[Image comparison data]
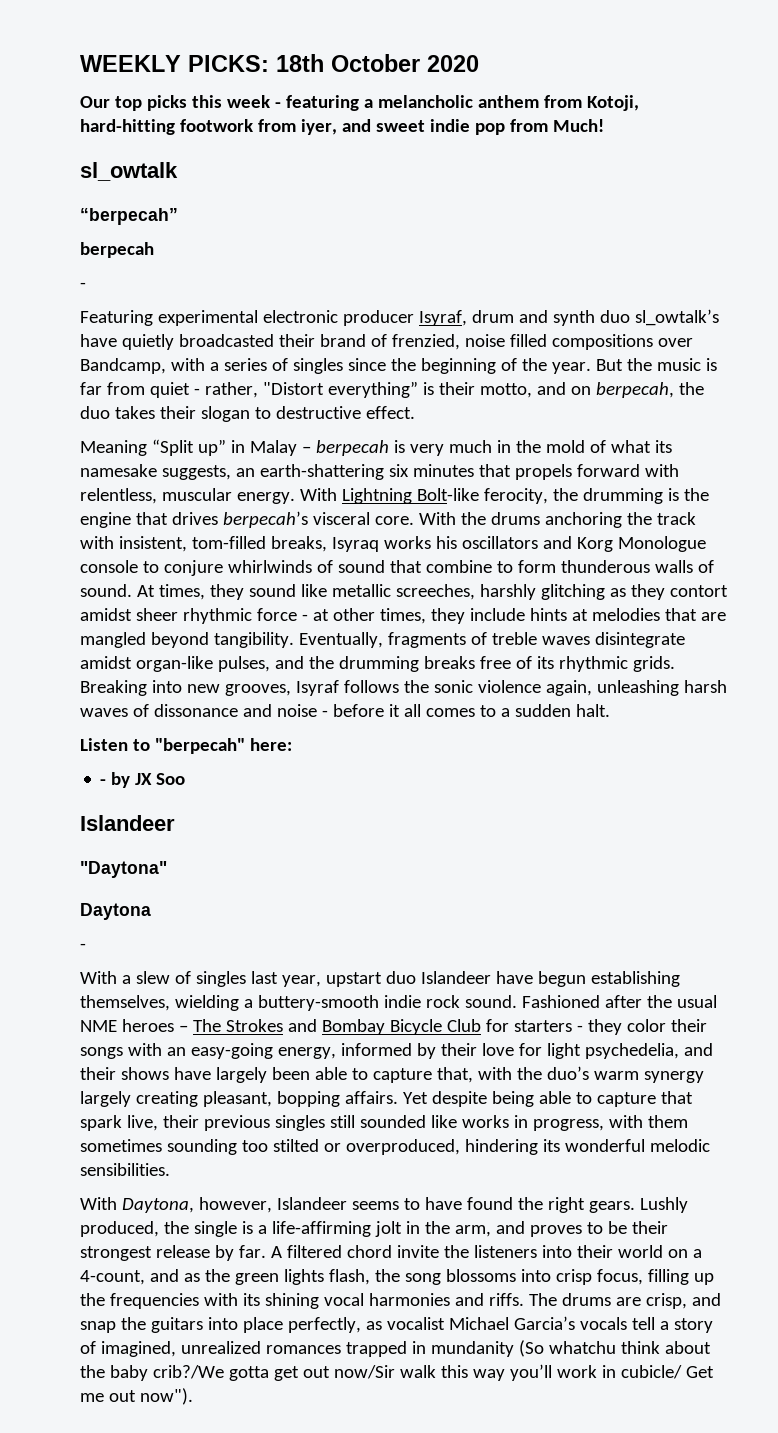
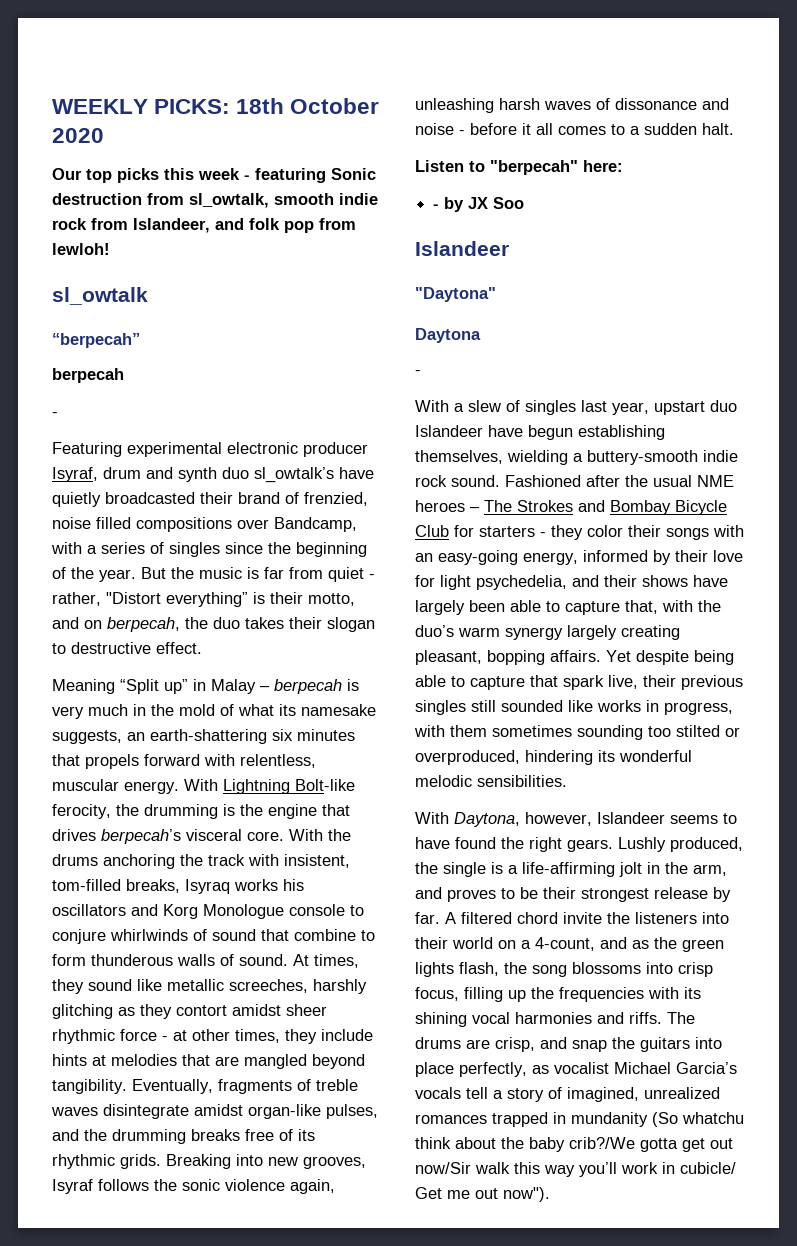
[363,95,639,111] [80,119,470,135] a melancholic anthem from Kotoji, hard-hitting footwork from iyer, and sweet indie -> [331,168,376,180] [52,193,378,208] [52,218,280,233] Sonic destruction from sl_owtalk, smooth indie rock from Islandeer, and folk
[552,119,604,132] Much! -> [52,243,110,255] lewloh!

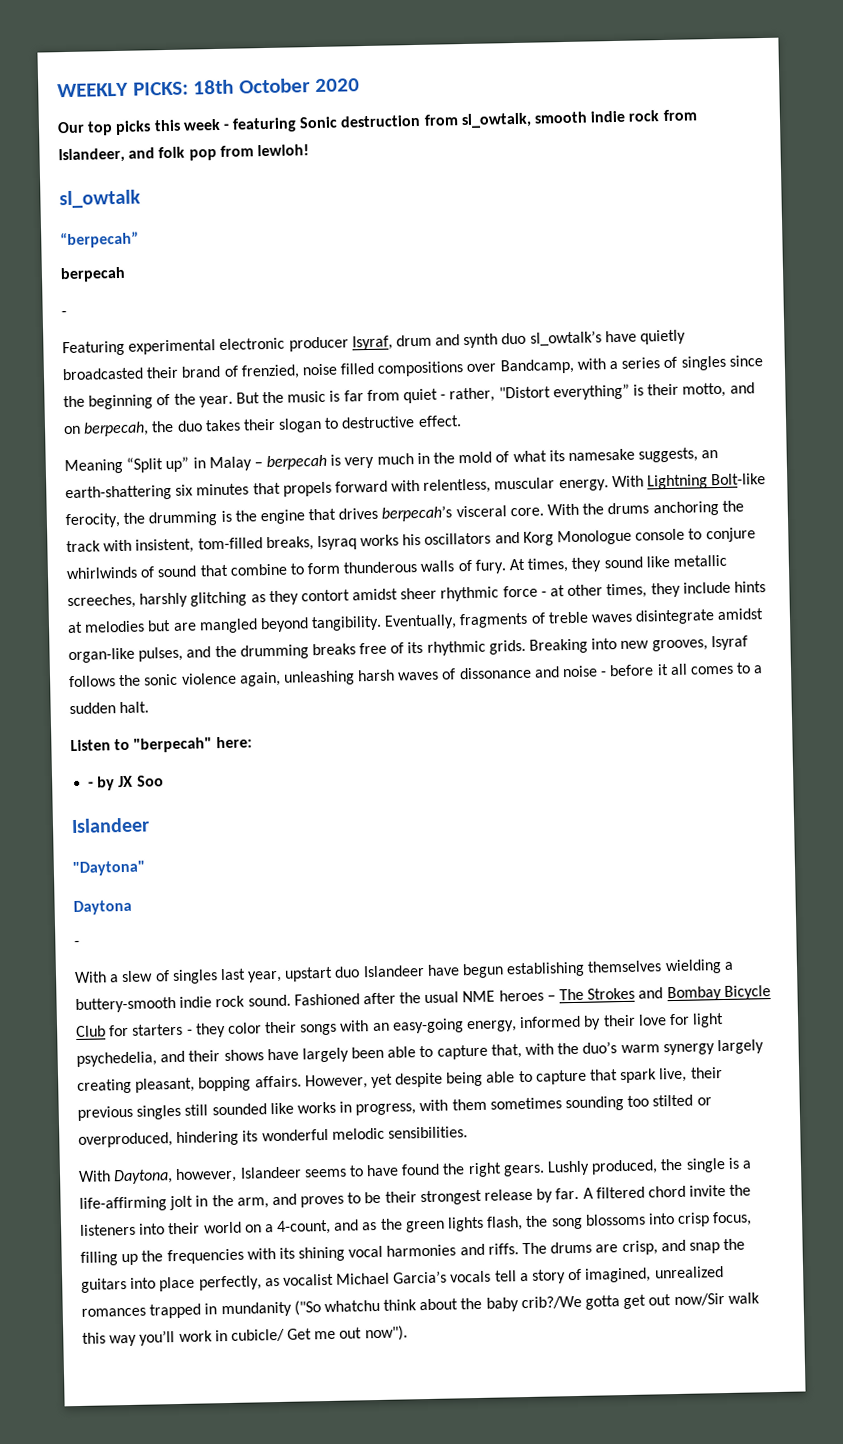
[239,954,288,966] sound. -> [474,559,507,574] fury.
[182,1054,210,1066] that -> [147,620,172,632] but
[415,450,503,464] themselves, -> [587,960,663,973] themselves
[606,650,631,662] Yet -> [304,1073,393,1090] However, yet
[652,1112,678,1127] (So -> [293,1300,321,1316] ("So

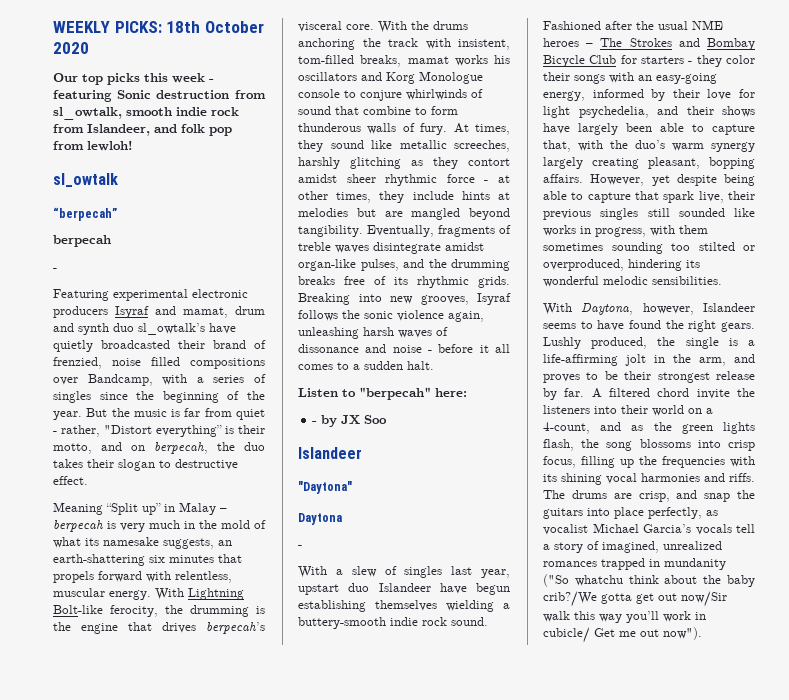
[288,335,393,352] producer Isyraf, -> [53,306,228,318] producers Isyraf and mamat,
[316,535,357,551] Isyraq -> [407,56,449,64] mamat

*Your task*: Tally the lines of the entries that carry the word "mamat" and say only that number.

*Response to this exercise*: 2